September 25, 2023

Rethinking ‘Open’ for AI

Alex Woodie

(Connect-world/Shutterstock)

What does “open” mean in the context of AI? Must we accept hidden layers? Do copyrights and patents still hold sway? And do consumers have the right to opt out of data collection? These are the types of questions that the folks at the Open Source Initiative are trying to get to the bottom of, as part of a deep dive to define “open source AI.”

The rules around what could be considered open source in tech used to be fairly well-defined, according to Stefano Maffulli, the executive director of the Open Source Initiative. Back in the 1970s, it was generally accepted that only things generated by a human could be legally protected with a copyright or a patent. Stuff generated by a machine, such as binary code, generally could not be protected.

That began to change with the PC revolution in the 1980s and Microsoft’s massive success selling software. Following several policy changes and landmark lawsuits, people began seeking and gaining protection for things such as source code and machine-generated binary code, Maffulli says.

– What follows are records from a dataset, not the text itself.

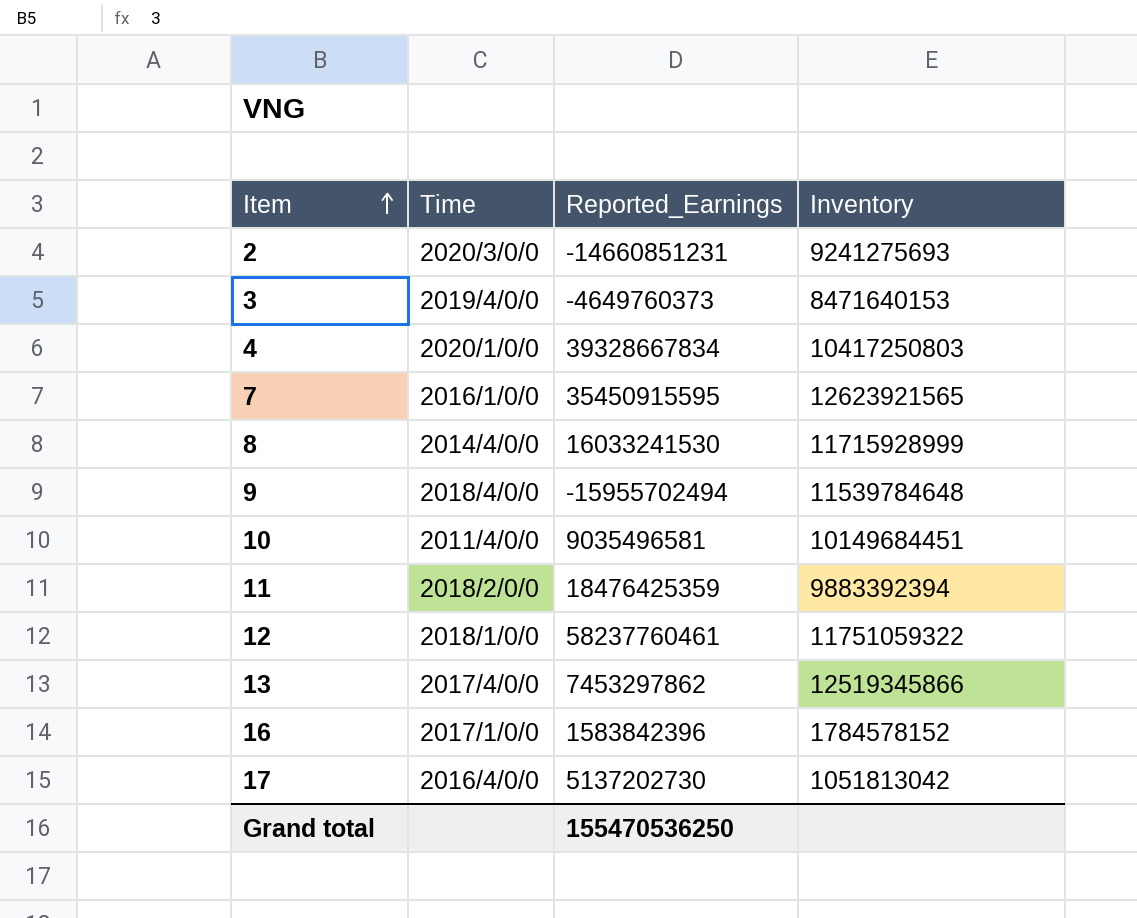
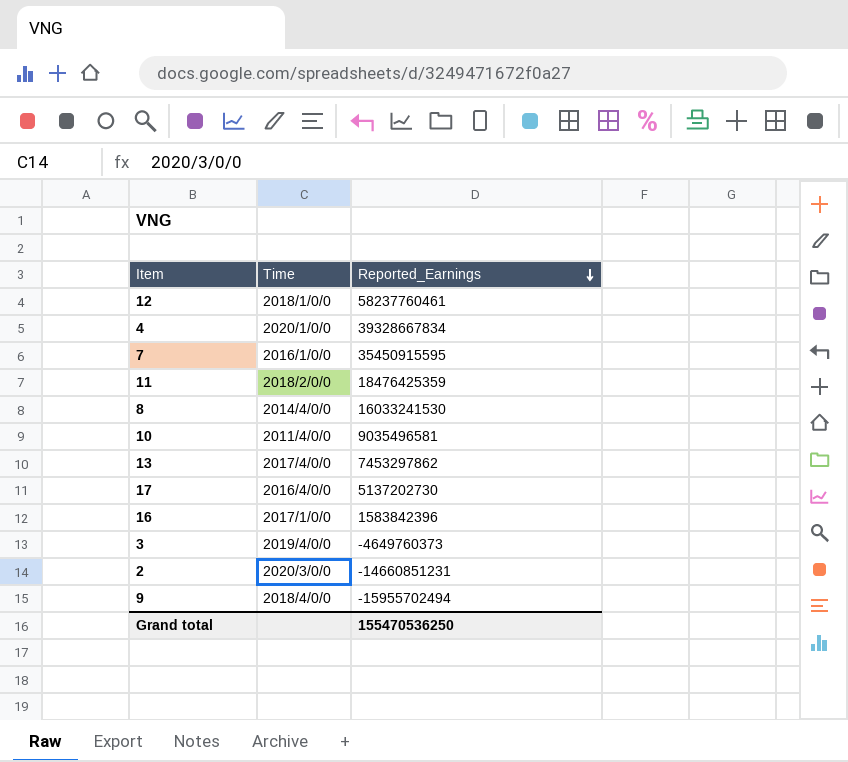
row order: Item ascending -> Reported_Earnings descending
column Inventory | position: 4 -> none

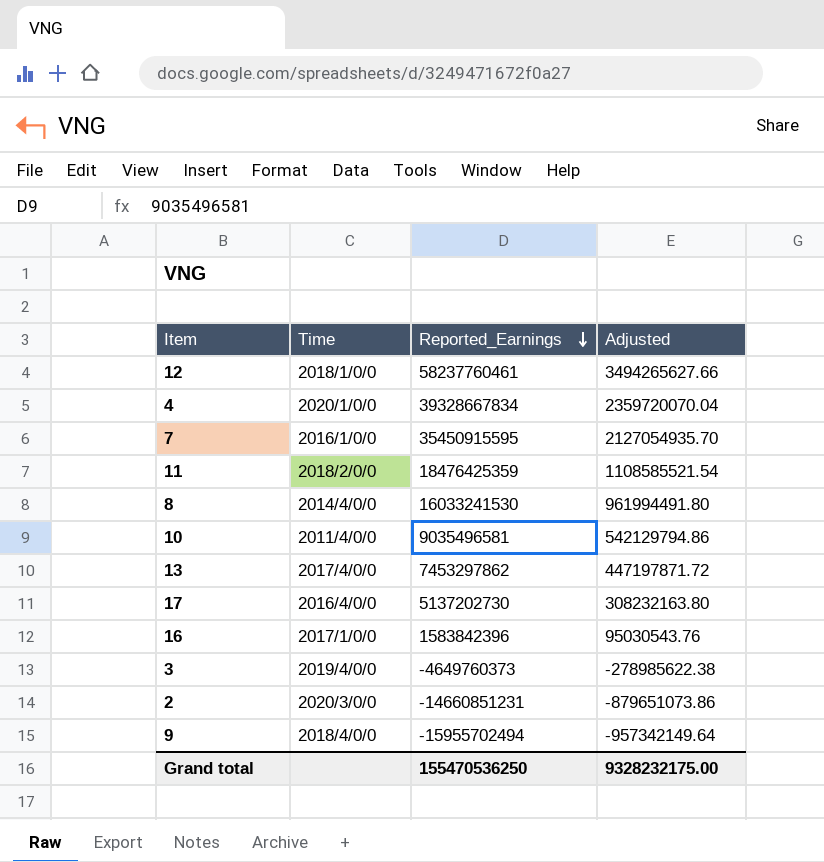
column Adjusted | formula: none -> [Reported_Earnings] * 0.06

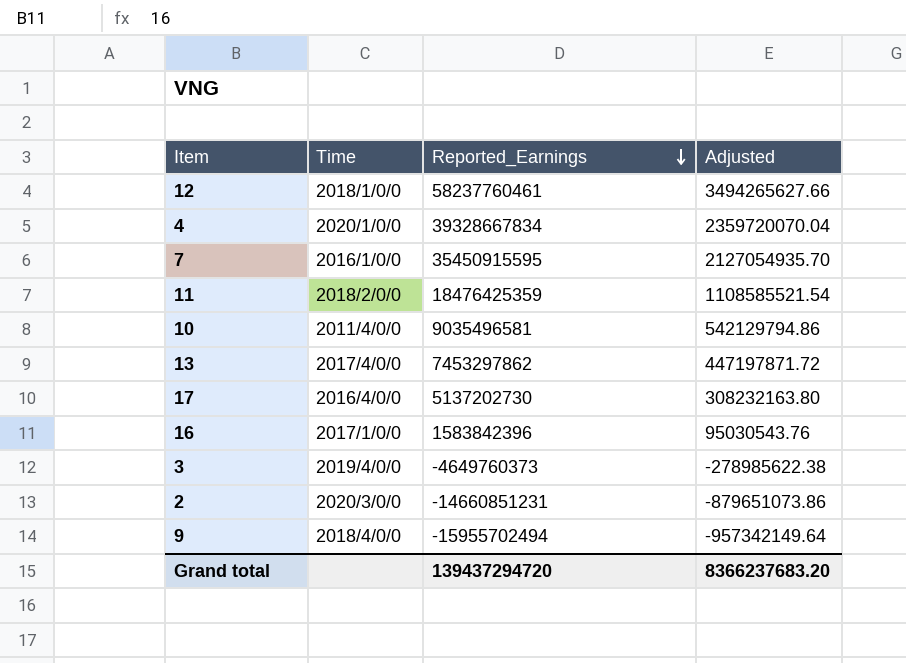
row 8: 2014/4/0/0 | 16033241530 | 961994491.80 -> none
Grand total | Reported_Earnings: 155470536250 -> 139437294720
Grand total | Adjusted: 9328232175.00 -> 8366237683.20

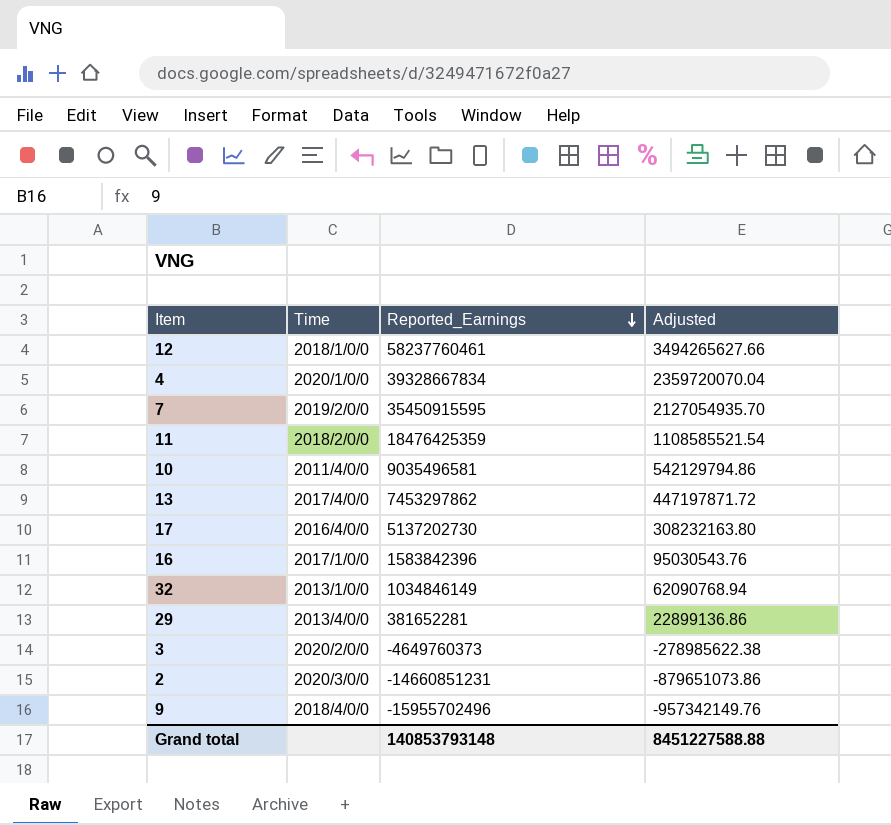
7 | Time: 2016/1/0/0 -> 2019/2/0/0
row 32: none -> 2013/1/0/0 | 1034846149 | 62090768.94
row 29: none -> 2013/4/0/0 | 381652281 | 22899136.86
3 | Time: 2019/4/0/0 -> 2020/2/0/0
9 | Reported_Earnings: -15955702494 -> -15955702496
9 | Adjusted: -957342149.64 -> -957342149.76
Grand total | Reported_Earnings: 139437294720 -> 140853793148
Grand total | Adjusted: 8366237683.20 -> 8451227588.88

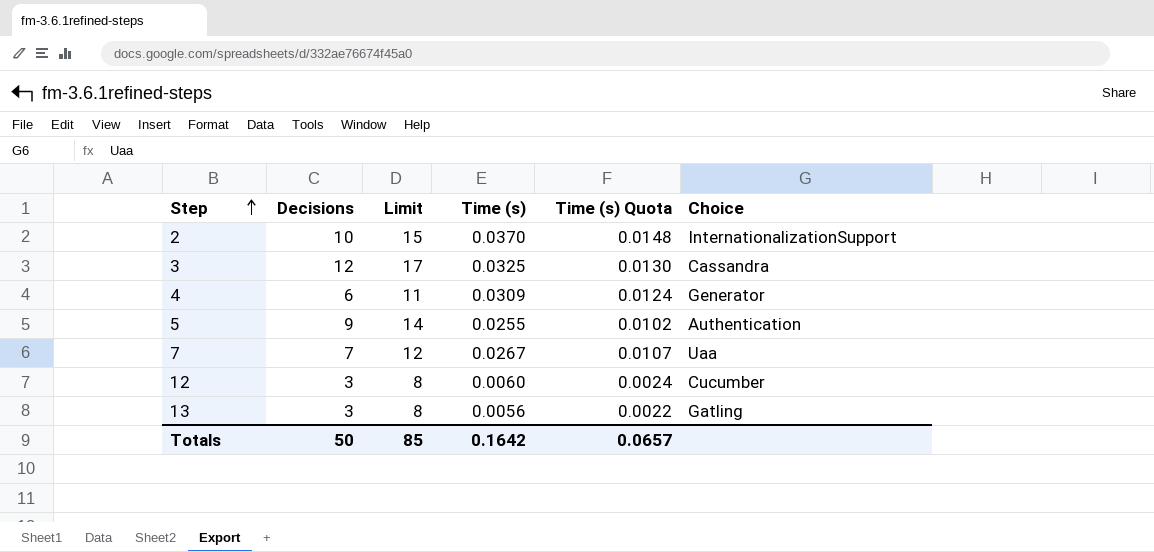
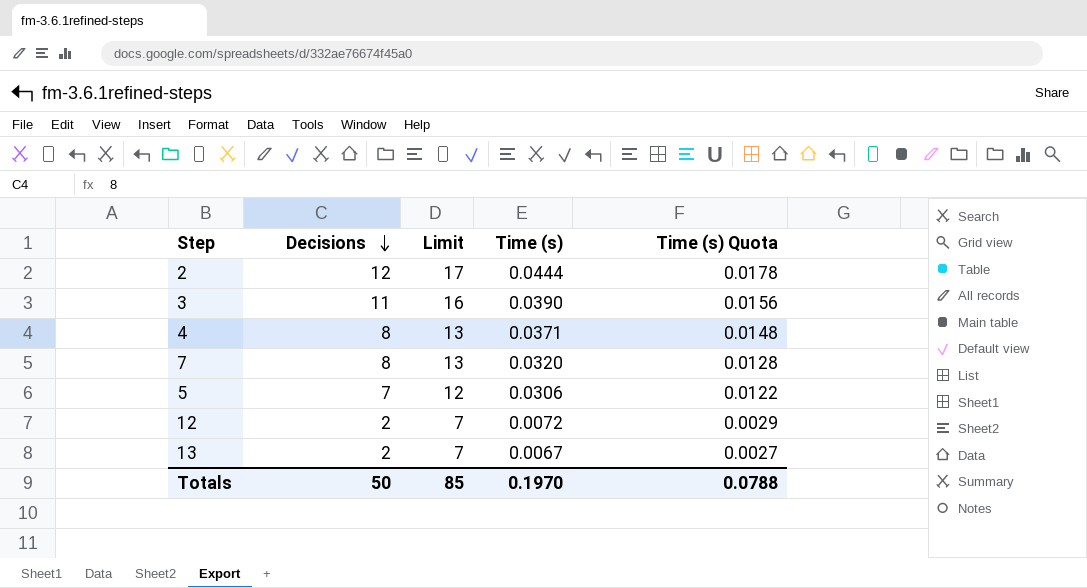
row order: Step ascending -> Decisions descending
column Choice | position: 6 -> none
2 | Decisions: 10 -> 12
2 | Limit: 15 -> 17
2 | Time (s): 0.0370 -> 0.0444
2 | Time (s) Quota: 0.0148 -> 0.0178
3 | Decisions: 12 -> 11
3 | Limit: 17 -> 16
3 | Time (s): 0.0325 -> 0.0390
3 | Time (s) Quota: 0.0130 -> 0.0156
4 | Decisions: 6 -> 8
4 | Limit: 11 -> 13
4 | Time (s): 0.0309 -> 0.0371
4 | Time (s) Quota: 0.0124 -> 0.0148
7 | Decisions: 7 -> 8
7 | Limit: 12 -> 13
7 | Time (s): 0.0267 -> 0.0320
7 | Time (s) Quota: 0.0107 -> 0.0128
5 | Decisions: 9 -> 7
5 | Limit: 14 -> 12
5 | Time (s): 0.0255 -> 0.0306
5 | Time (s) Quota: 0.0102 -> 0.0122
12 | Decisions: 3 -> 2
12 | Limit: 8 -> 7
12 | Time (s): 0.0060 -> 0.0072
12 | Time (s) Quota: 0.0024 -> 0.0029
13 | Decisions: 3 -> 2
13 | Limit: 8 -> 7
13 | Time (s): 0.0056 -> 0.0067
13 | Time (s) Quota: 0.0022 -> 0.0027
Totals | Time (s): 0.1642 -> 0.1970
Totals | Time (s) Quota: 0.0657 -> 0.0788

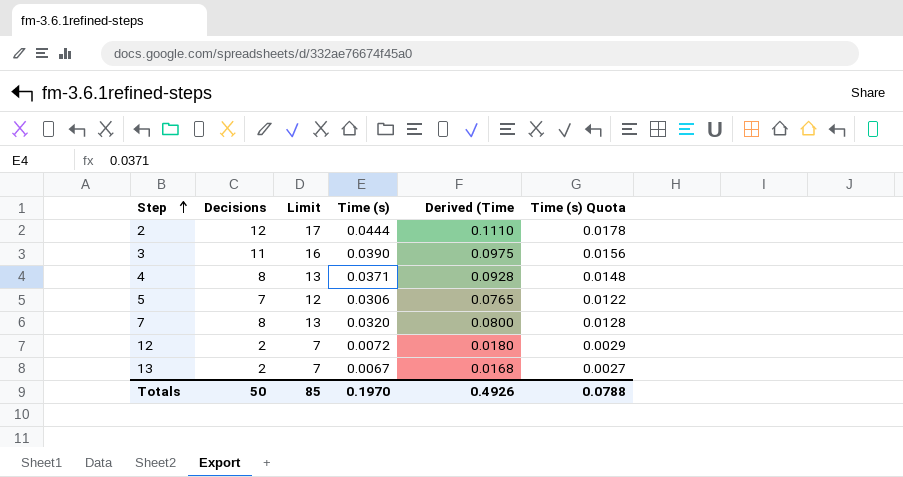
row order: Decisions descending -> Step ascending
column Derived (Time | formula: none -> [Time (s)] * 2.5

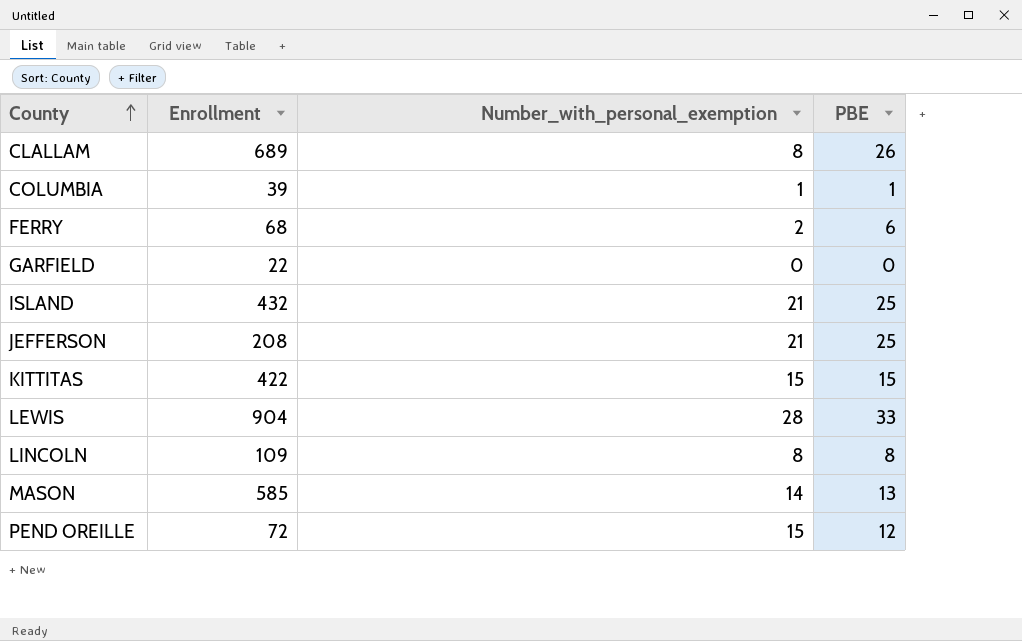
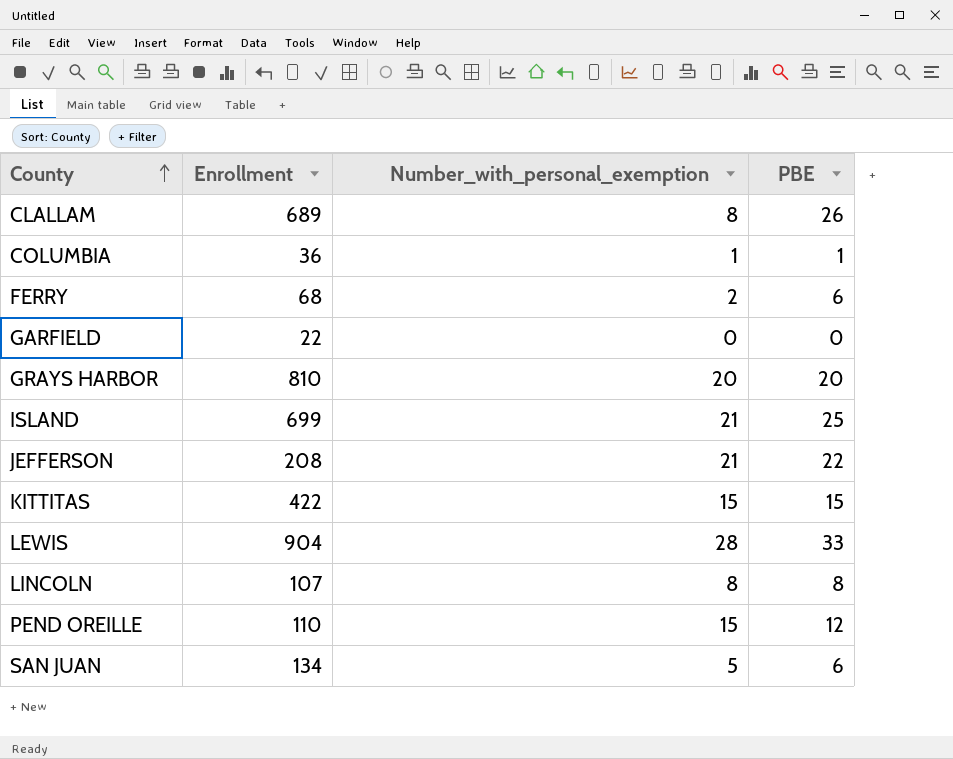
row MASON: 585 | 14 | 13 -> none
COLUMBIA | Enrollment: 39 -> 36
row GRAYS HARBOR: none -> 810 | 20 | 20
ISLAND | Enrollment: 432 -> 699
JEFFERSON | PBE: 25 -> 22
LINCOLN | Enrollment: 109 -> 107
PEND OREILLE | Enrollment: 72 -> 110
row SAN JUAN: none -> 134 | 5 | 6

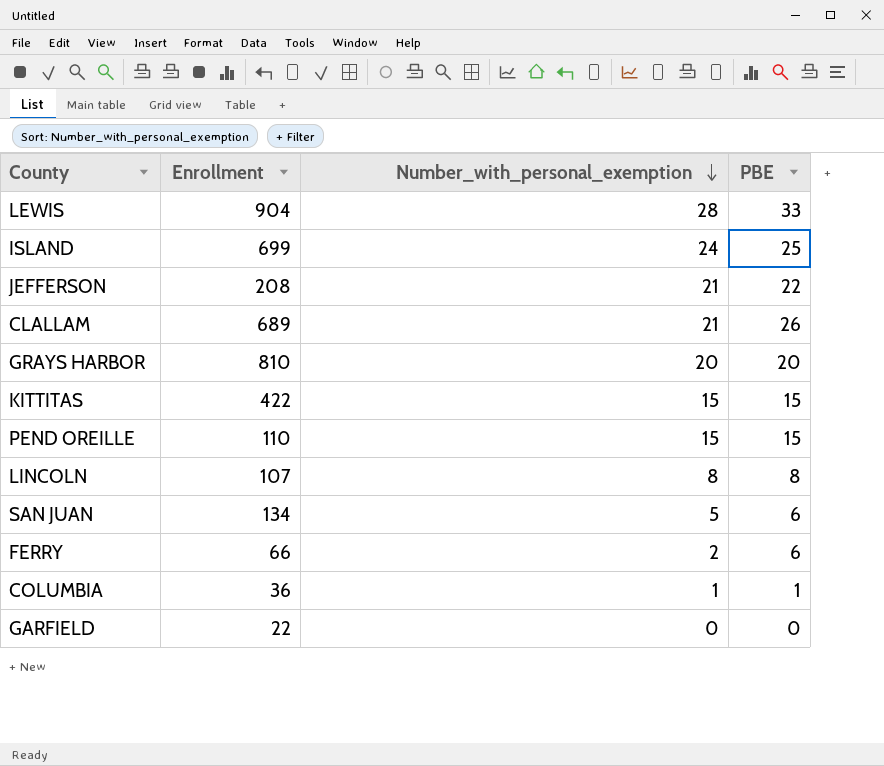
row order: County ascending -> Number_with_personal_exemption descending
ISLAND | Number_with_personal_exemption: 21 -> 24
CLALLAM | Number_with_personal_exemption: 8 -> 21
PEND OREILLE | PBE: 12 -> 15
FERRY | Enrollment: 68 -> 66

With the advent of massive generative AI models that are trained on public data scraped from the Internet, we find ourselves at the edge of what current copyright law can cover. In fact, according to Maffulli, we’ve likely already passed that point, and now find ourselves in dire need of new ideas and new frameworks to define what can and should be protected, and what can and should be open and accessible to all.

“When [GitHub] CoPilot was announced [in October 2021], it suddenly dawned that there were new copyright issues appearing on the horizon,” Maffulli tells Datanami in a recent interview. “Then I started diving a little bit deeper into how AI [works], how machine learning, deep learning, neural networks work, and it dawned on me again that there were new artifacts, new things. And we were really at the dawn of a new era where we need new laws, we need new frameworks to understand what’s happening. And we need to do that very quickly.”

OSI ‘Deep Dive’

You can access the OSI deep dive report on open AI here

With its “Defining Open Source Deep Dive” program, the OSI organization is taking a disciplined and multi-pronged approach to understanding all aspects of the openness in AI question.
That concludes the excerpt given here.